Transcribe, word for word and without additions, each line below from the one containing "font-size: 11px ->" through the one containing "html: none ->", both ends included.

[[ Recorded data, beginning ]]

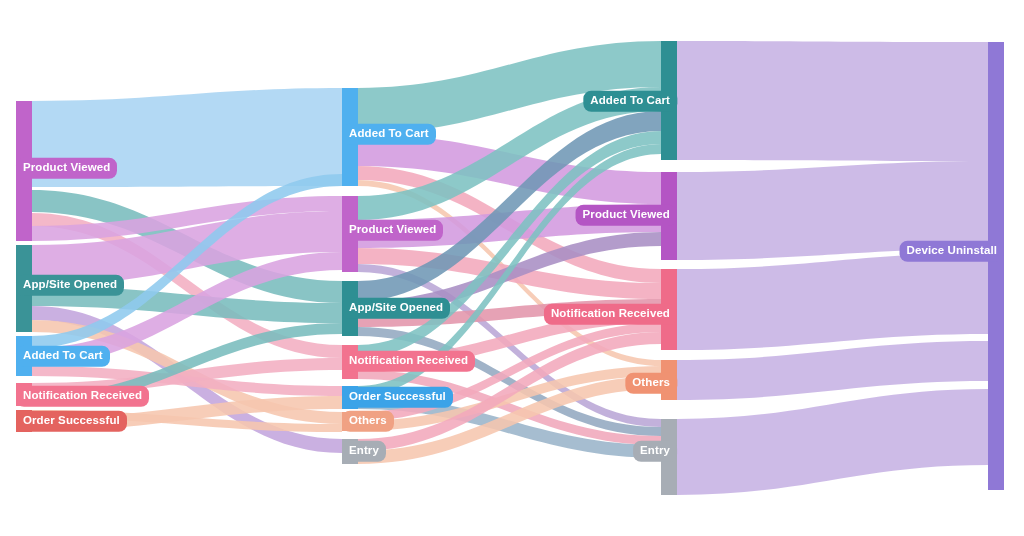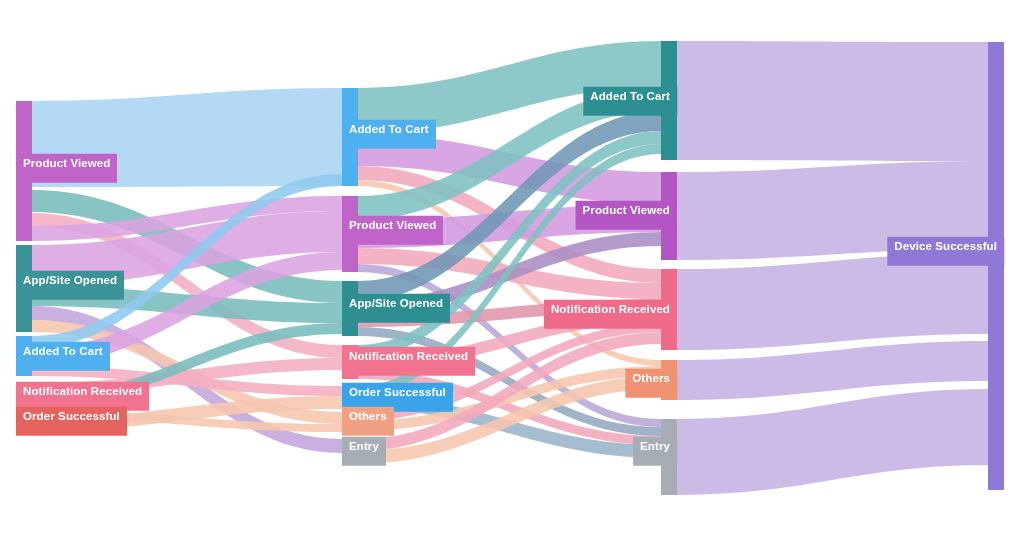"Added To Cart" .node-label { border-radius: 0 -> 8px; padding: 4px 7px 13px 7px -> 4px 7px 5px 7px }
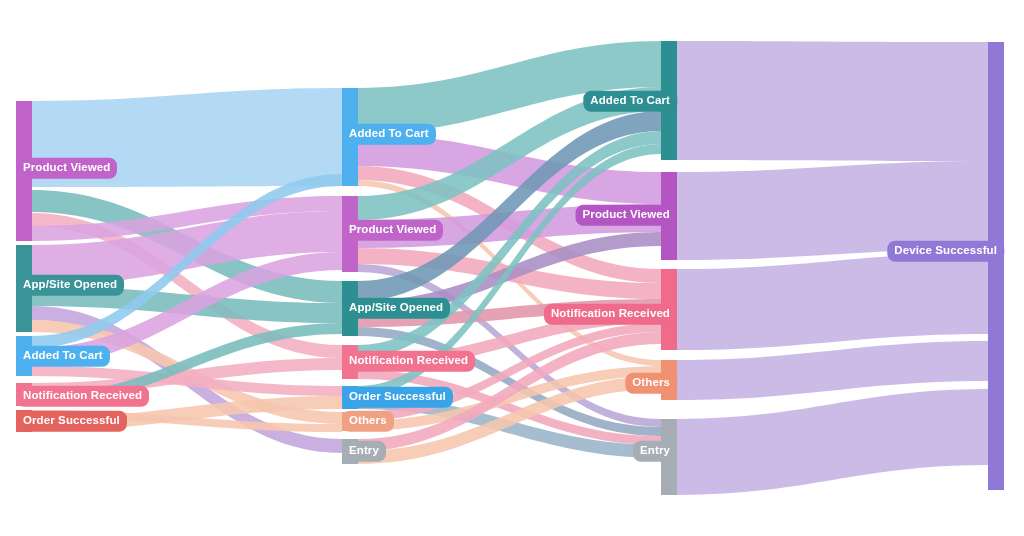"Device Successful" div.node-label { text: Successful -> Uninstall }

[[ Recorded data, end ]]
[[ Recorded data, beginning ]]

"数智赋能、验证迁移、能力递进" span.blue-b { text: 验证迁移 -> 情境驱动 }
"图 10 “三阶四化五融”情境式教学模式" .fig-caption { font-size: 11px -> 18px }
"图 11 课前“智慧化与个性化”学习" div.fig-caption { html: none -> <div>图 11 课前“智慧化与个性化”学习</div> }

[[ Recorded data, end ]]

Finished task:
"图 10 “三阶四化五融”情境式教学模式" .fig-caption { font-size: 11px -> 18px }
"图 11 课前“智慧化与个性化”学习" div.fig-caption { html: none -> <div>图 11 课前“智慧化与个性化”学习</div> }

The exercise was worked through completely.